SOURCE: Sean Gardner, Getty Images
Reed Sorenson picked up the 11th last-place finish of his NASCAR Sprint Cup Series career in Sunday’s Food City 500 at the Bristol Motor Speedway when his #55 ChampionMachinery.com Chevrolet fell out with suspension problems after 169 of 500 laps.

The finish, which came in Sorenson’s 237th series start, was his first of the season.  It was his first Cup last-place run in 118 races dating back to November 4, 2012, when his #91 Humphrey-Smith Racing Toyota had electrical issues after 6 laps of the AAA Texas 500 at the Texas Motor Speedway.

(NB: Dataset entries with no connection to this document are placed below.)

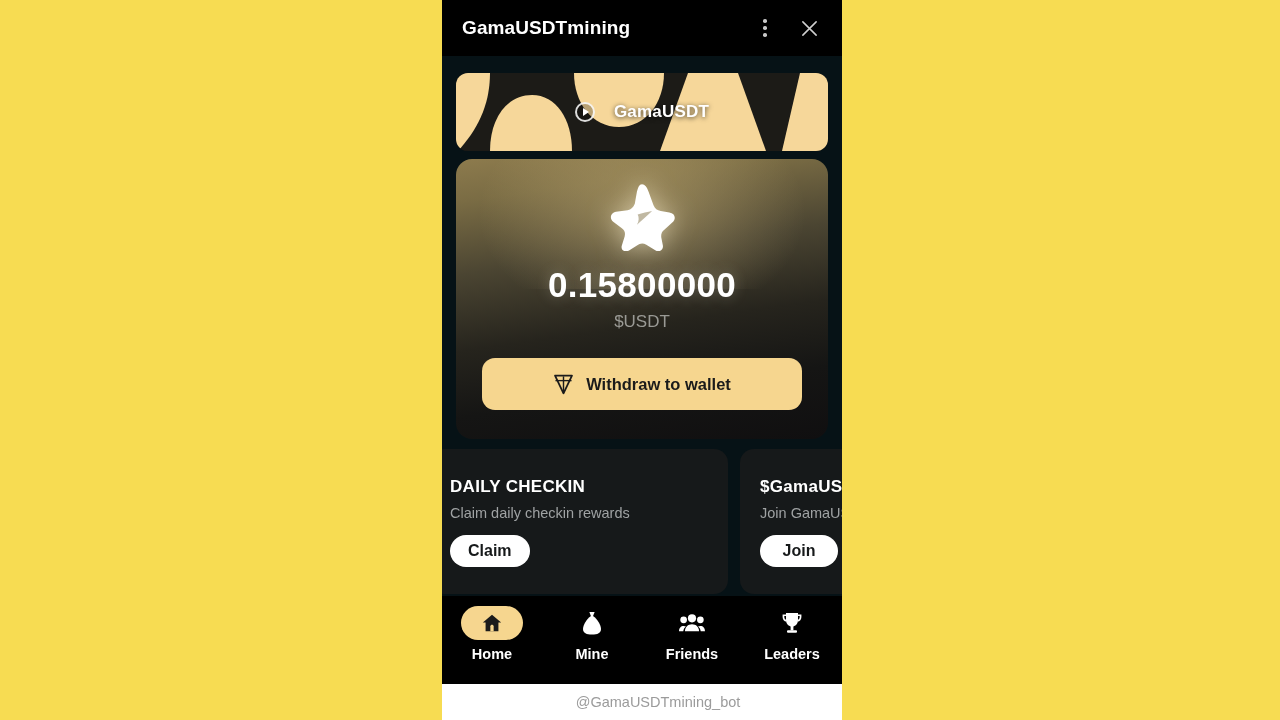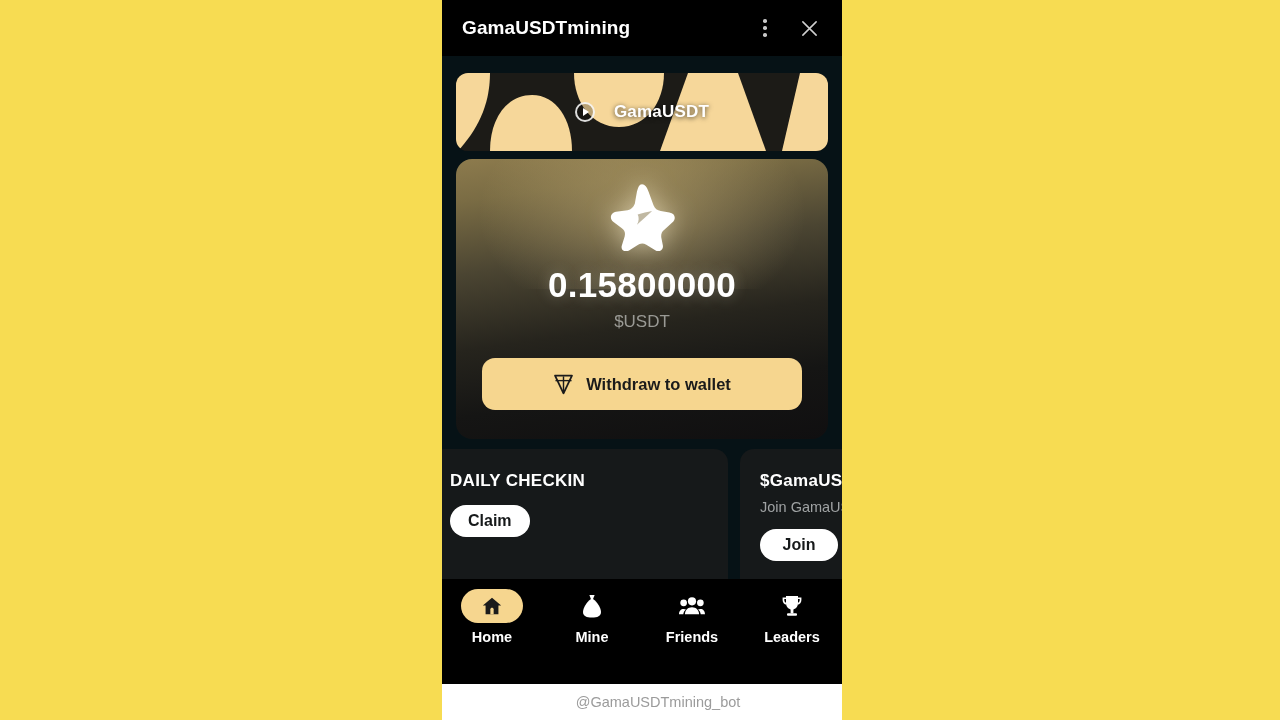--- a/index.html
+++ b/index.html
@@ -175,21 +175,21 @@
     display: flex;
     gap: 12px;
     overflow: hidden;
     height: 145px;
   }
   .task-card {
     flex: 0 0 298px;
     height: 145px;
     border-radius: 14px;
     background: #16191a;
-    padding: 22px 20px 0 20px;
+    padding: 28px 20px 0 20px;
     cursor: pointer;
   }
   .task-card:first-child { margin-left: -26px; }
   .task-title {
     color: #ffffff;
     font-size: 17px;
     font-weight: bold;
     letter-spacing: .3px;
     white-space: nowrap;
   }
@@ -213,21 +213,21 @@
     font-size: 16px;
     font-weight: bold;
     cursor: pointer;
     border: none;
   }
 
   
   #bottom-nav {
     position: absolute;
     left: 0; right: 0; bottom: 0;
-    height: 105px;
+    height: 88px;
     background: #000000;
     display: flex;
     align-items: flex-start;
     padding-top: 10px;
   }
   .nav-item {
     flex: 1 1 0;
     display: flex;
     flex-direction: column;
     align-items: center;
@@ -313,20 +313,21 @@
           <path d="M2.5 9 H21.5" stroke="#1b1b1b" stroke-width="1.6"></path>
         </svg>
         <span id="withdraw-label">Withdraw to wallet</span>
       </button>
     </div>
 
     <div id="tasks-row">
 
       <div class="task-card">
         <div class="task-title">DAILY CHECKIN</div>
+        <div class="task-desc">Claim daily checkin rewards</div>
         <button class="task-action">Claim</button>
       </div>
 
       <div class="task-card">
         <div class="task-title">$GamaUSDT</div>
         <div class="task-desc">Join GamaUSDT channel</div>
         <button class="task-action">Join</button>
       </div>
 
     </div>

The 30-year-old Sorenson has remained the very definition of a journeyman driver, moving between multiple small teams in NASCAR.  Following his departure from Humphrey-Smith at the end of 2012, he split his time in 2013 between Leavine Family Racing in Cup, running The Motorsports Group’s flagship #40 in XFINITY, and relieving an injured Michael Annett at Richard Petty Motorsports.  His efforts secured him a full-time Cup ride driving the #36 for Tommy Baldwin Racing in 2014, finishing a season-best 14th at Talladega despite limited funding.

2015 began with Sorenson as the Cinderella story of Speedweeks when his new ride at Xxxtreme Motorsports raced a backup #44 Chevrolet into the Daytona 500 field after a costly qualifying crash.  A detour to RAB Racing turned out to be frustrating as Robby Benton’s #29 Toyota failed to qualify for four straight races, and by summer, Sorenson found himself at Jay Robinson’s Premium Motorsports.  Curiously, the cars Sorenson raced at Premium were once the same Chevrolets he drove at Baldwin in 2014: Robinson acquired the #36 team over the following offseason.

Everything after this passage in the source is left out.